Among the records, which lines include "height"? List them.

--- Source records ---

Content starts

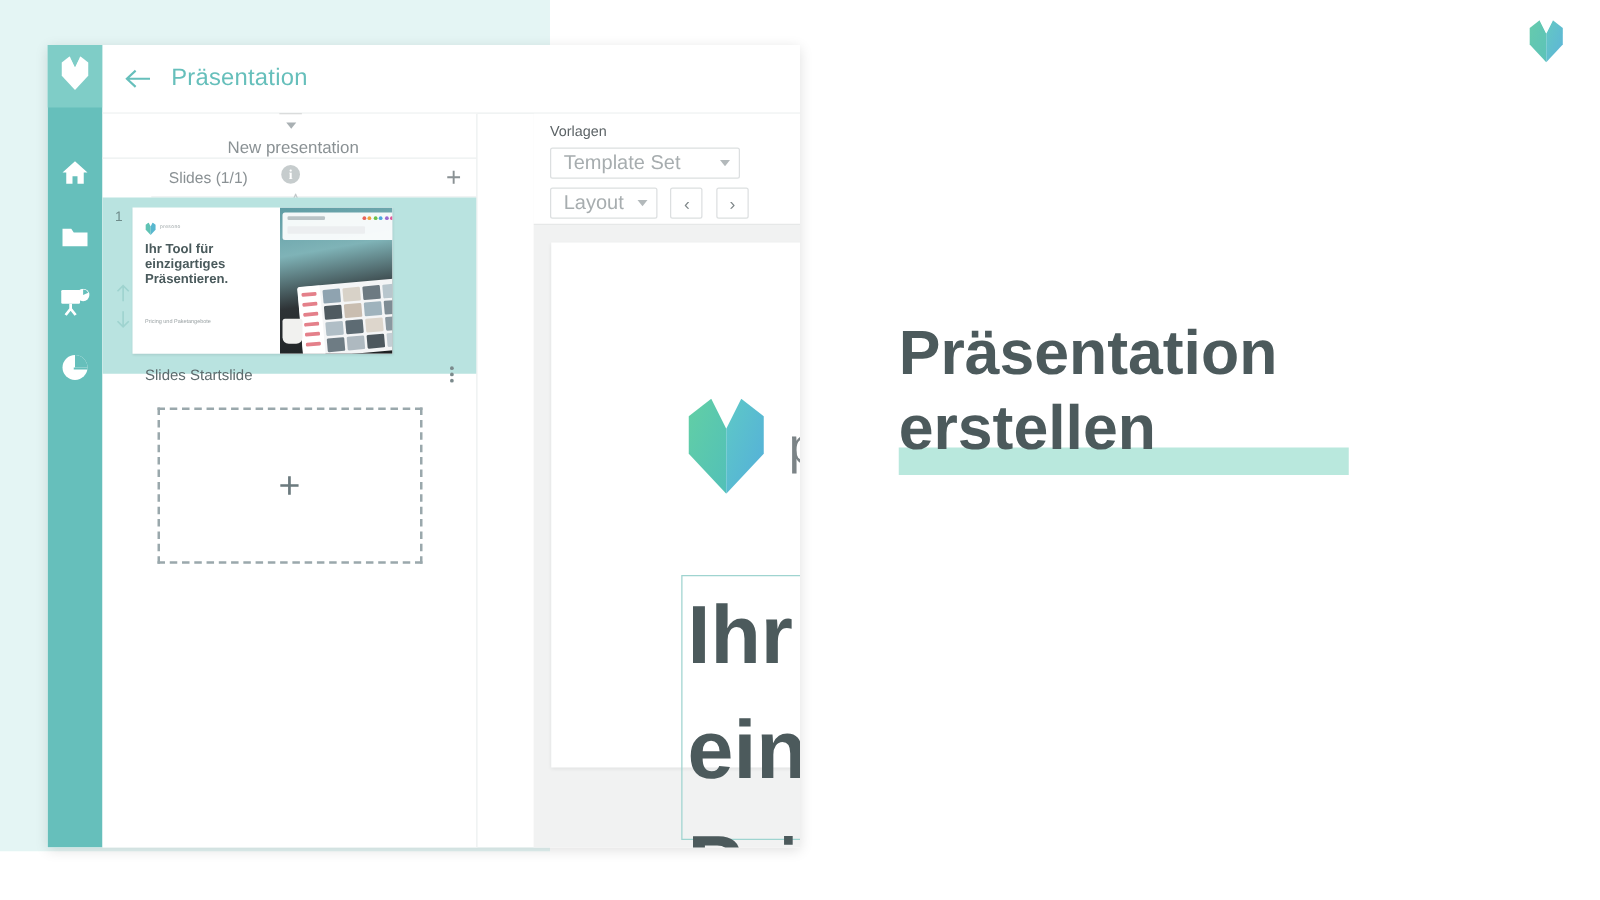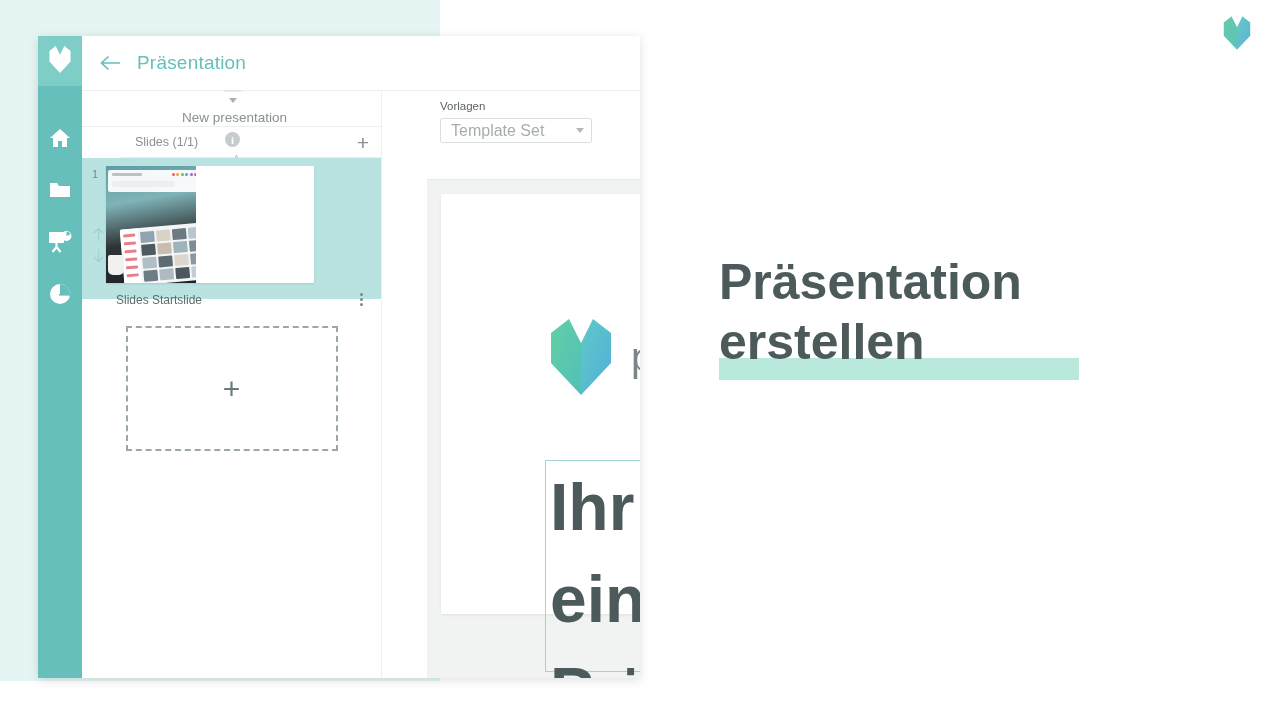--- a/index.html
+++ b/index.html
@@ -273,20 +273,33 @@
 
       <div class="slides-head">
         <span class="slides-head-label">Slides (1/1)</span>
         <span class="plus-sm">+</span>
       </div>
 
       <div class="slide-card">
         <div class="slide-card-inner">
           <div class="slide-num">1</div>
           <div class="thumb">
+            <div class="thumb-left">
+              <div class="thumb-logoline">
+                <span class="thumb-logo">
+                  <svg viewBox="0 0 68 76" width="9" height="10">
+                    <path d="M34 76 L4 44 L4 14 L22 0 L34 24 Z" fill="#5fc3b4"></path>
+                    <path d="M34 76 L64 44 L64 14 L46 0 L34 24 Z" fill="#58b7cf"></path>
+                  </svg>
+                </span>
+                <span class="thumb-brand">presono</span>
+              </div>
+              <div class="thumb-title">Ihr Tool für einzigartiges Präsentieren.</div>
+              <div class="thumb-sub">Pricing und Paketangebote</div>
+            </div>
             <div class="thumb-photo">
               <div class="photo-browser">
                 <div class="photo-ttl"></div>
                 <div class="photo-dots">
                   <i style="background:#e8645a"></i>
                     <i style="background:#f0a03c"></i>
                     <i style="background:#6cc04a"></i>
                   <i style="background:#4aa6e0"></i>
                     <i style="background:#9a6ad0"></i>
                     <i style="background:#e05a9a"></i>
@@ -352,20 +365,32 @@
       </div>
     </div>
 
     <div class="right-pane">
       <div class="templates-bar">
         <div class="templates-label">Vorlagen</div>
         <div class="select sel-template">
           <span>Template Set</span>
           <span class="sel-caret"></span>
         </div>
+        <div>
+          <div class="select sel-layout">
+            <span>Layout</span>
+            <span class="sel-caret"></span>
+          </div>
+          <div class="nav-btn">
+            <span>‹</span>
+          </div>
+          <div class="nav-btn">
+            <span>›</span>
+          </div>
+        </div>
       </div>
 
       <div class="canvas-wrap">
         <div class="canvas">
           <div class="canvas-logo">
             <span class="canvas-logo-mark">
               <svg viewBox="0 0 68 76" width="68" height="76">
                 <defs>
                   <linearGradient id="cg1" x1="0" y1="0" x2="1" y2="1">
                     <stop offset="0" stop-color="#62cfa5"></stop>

Content ends
Content starts

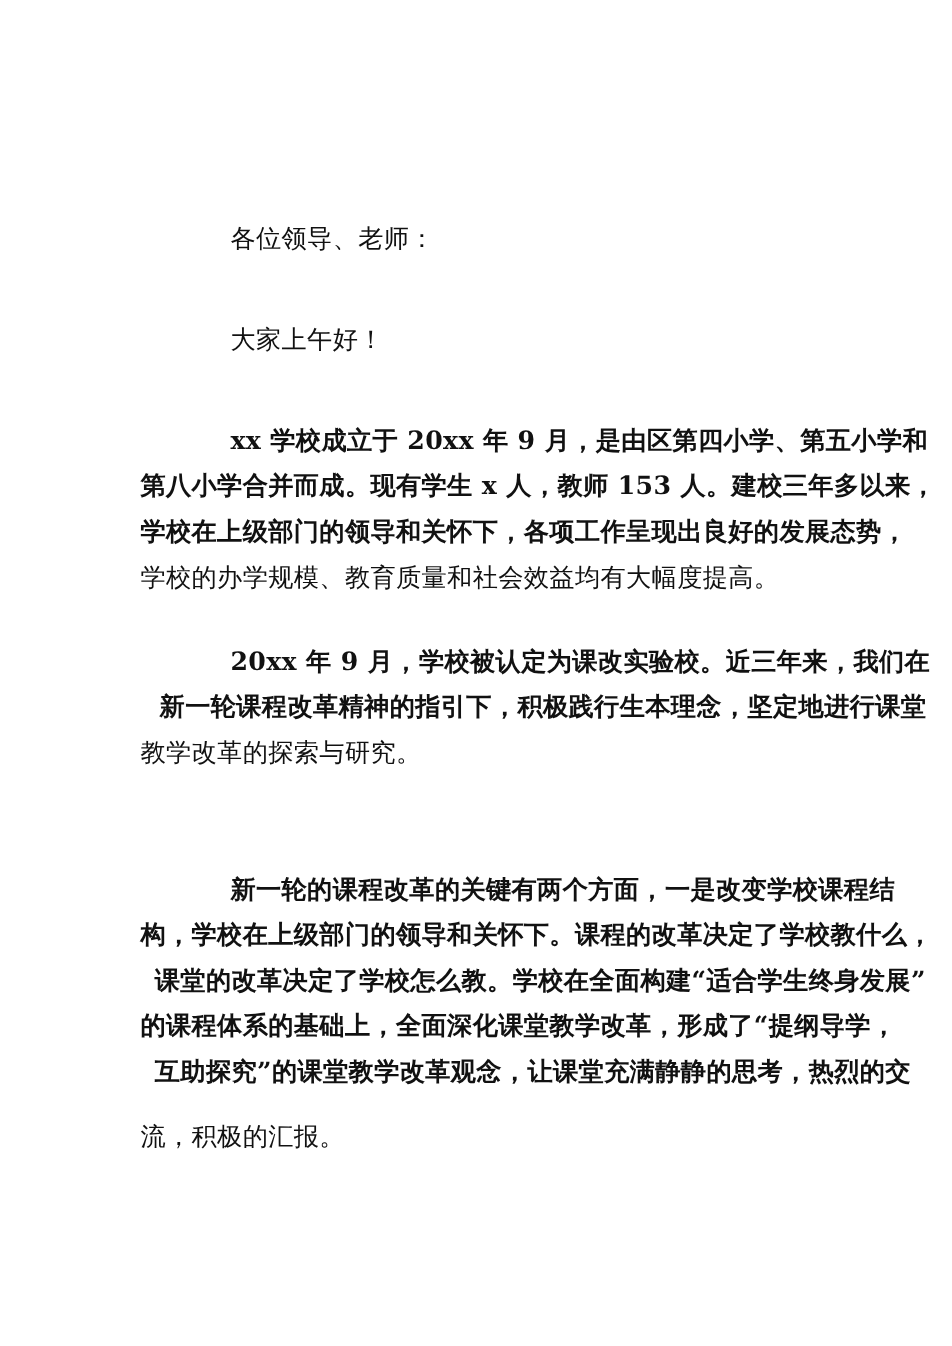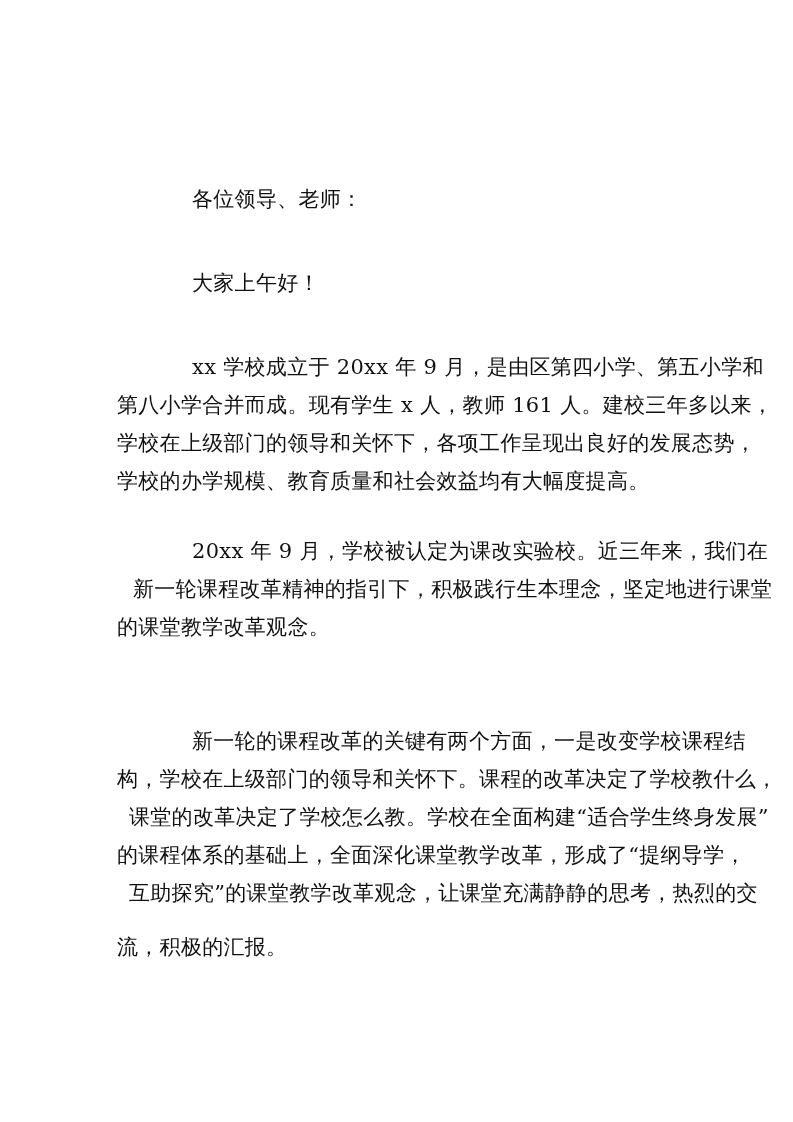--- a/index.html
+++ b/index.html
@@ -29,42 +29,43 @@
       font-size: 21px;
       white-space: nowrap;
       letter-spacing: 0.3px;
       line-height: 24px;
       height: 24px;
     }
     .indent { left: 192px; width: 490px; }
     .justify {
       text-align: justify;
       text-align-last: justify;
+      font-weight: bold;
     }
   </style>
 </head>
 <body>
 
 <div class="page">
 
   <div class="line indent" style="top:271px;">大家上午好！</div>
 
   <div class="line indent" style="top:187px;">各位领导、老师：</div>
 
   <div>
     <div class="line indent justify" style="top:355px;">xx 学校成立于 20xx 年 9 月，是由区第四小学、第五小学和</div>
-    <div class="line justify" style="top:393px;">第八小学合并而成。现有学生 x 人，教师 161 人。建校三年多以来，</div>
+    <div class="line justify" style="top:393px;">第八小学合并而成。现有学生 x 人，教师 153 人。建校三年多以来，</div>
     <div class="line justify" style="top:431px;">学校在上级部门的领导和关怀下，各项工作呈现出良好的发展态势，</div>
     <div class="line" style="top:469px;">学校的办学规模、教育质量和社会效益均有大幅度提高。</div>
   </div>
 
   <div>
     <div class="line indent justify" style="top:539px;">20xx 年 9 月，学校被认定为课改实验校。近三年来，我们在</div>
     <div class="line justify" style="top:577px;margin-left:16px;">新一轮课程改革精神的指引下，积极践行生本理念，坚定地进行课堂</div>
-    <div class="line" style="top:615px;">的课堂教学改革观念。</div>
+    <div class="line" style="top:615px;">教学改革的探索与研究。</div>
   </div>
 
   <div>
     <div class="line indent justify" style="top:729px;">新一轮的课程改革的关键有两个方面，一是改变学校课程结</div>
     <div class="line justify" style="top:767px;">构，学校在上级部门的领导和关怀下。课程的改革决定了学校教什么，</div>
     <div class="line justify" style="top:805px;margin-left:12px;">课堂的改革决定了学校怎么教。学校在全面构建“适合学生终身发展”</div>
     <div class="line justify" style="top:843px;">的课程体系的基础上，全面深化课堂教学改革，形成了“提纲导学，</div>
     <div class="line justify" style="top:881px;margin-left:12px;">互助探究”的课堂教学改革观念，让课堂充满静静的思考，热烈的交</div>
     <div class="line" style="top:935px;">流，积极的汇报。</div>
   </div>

Content ends
Content starts

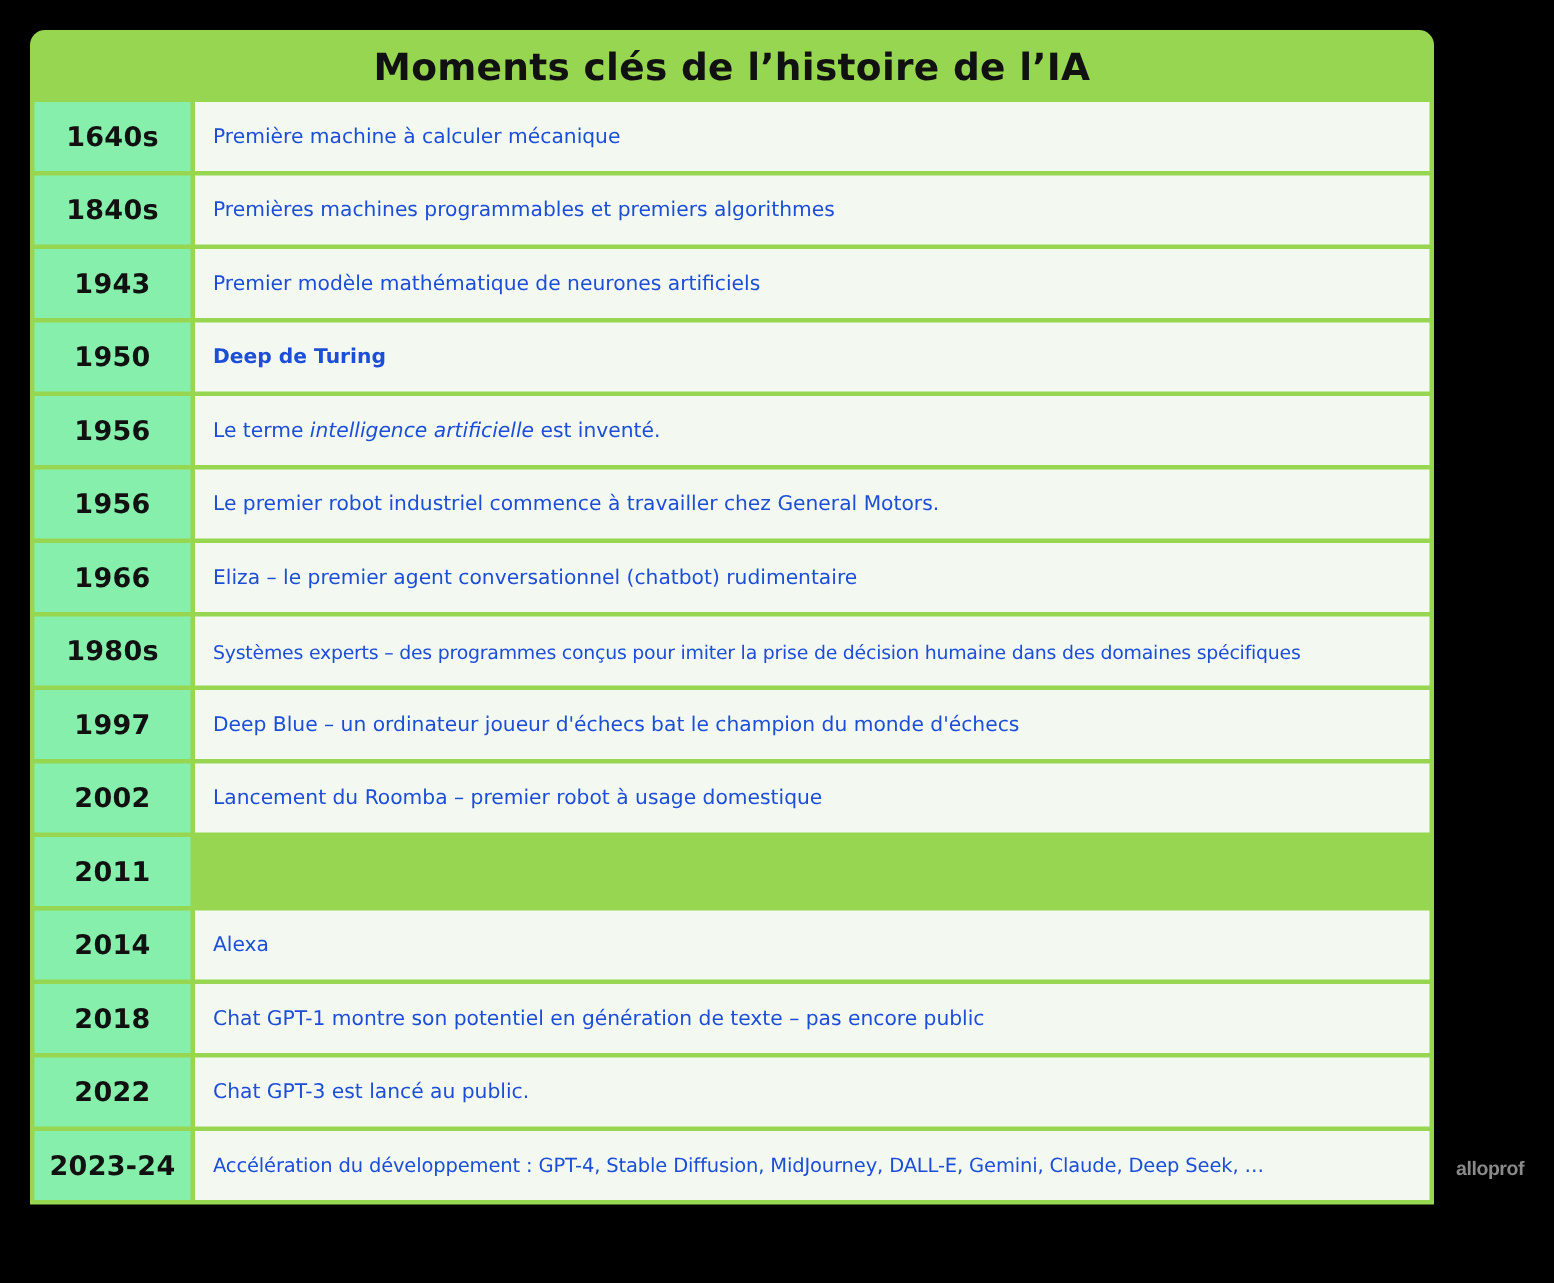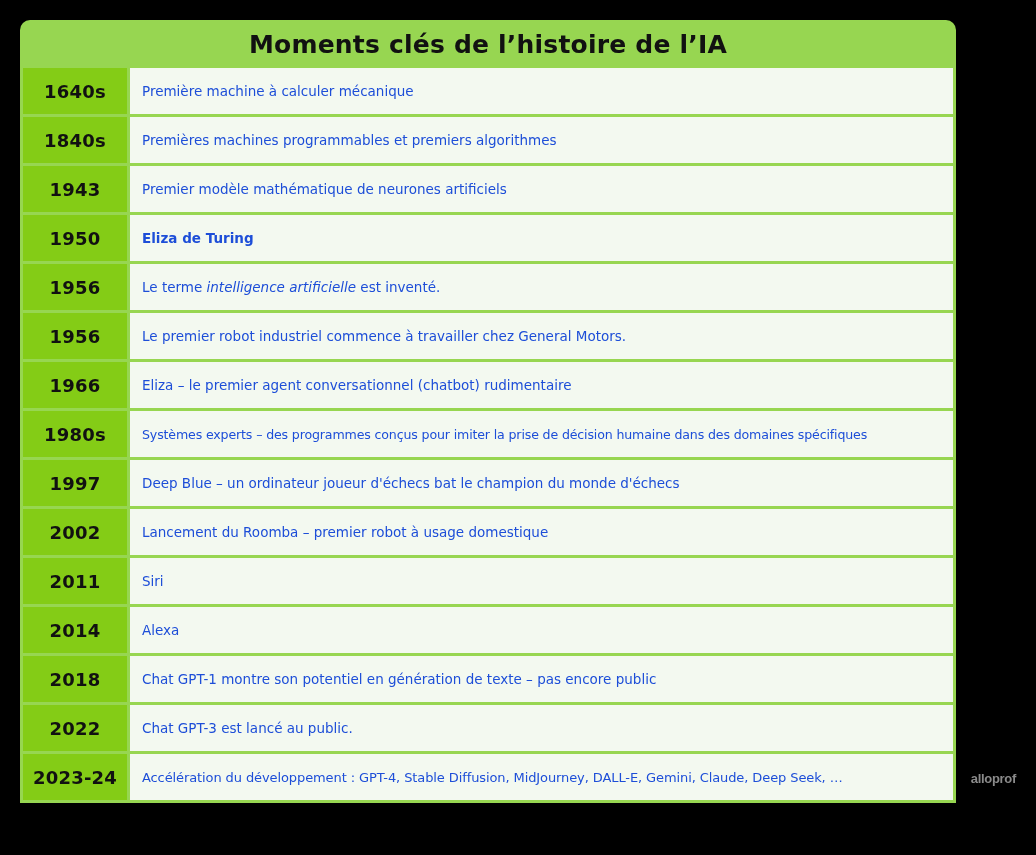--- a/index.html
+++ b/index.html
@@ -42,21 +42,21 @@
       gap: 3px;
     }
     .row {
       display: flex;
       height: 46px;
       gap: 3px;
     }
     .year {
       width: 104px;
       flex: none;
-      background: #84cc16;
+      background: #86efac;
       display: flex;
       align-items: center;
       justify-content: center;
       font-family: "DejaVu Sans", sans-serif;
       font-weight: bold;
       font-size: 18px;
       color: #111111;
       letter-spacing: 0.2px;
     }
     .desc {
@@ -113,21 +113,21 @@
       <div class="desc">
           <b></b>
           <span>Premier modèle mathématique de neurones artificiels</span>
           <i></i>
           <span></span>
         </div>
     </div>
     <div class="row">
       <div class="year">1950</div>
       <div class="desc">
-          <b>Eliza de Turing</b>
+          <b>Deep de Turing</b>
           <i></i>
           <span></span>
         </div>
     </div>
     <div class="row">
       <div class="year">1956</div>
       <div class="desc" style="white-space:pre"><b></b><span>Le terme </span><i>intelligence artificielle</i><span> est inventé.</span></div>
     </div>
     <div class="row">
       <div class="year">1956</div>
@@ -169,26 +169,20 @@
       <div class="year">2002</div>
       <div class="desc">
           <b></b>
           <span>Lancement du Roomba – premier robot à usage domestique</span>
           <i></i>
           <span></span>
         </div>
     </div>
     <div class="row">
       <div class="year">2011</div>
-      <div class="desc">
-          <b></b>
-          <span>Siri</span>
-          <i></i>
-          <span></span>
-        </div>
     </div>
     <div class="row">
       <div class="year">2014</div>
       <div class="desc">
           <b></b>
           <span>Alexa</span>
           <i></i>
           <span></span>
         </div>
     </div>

Content ends

--- Result of this task ---
+                  <svg viewBox="0 0 68 76" width="9" height="10">
               <svg viewBox="0 0 68 76" width="68" height="76">
       line-height: 24px;
       height: 24px;
       height: 46px;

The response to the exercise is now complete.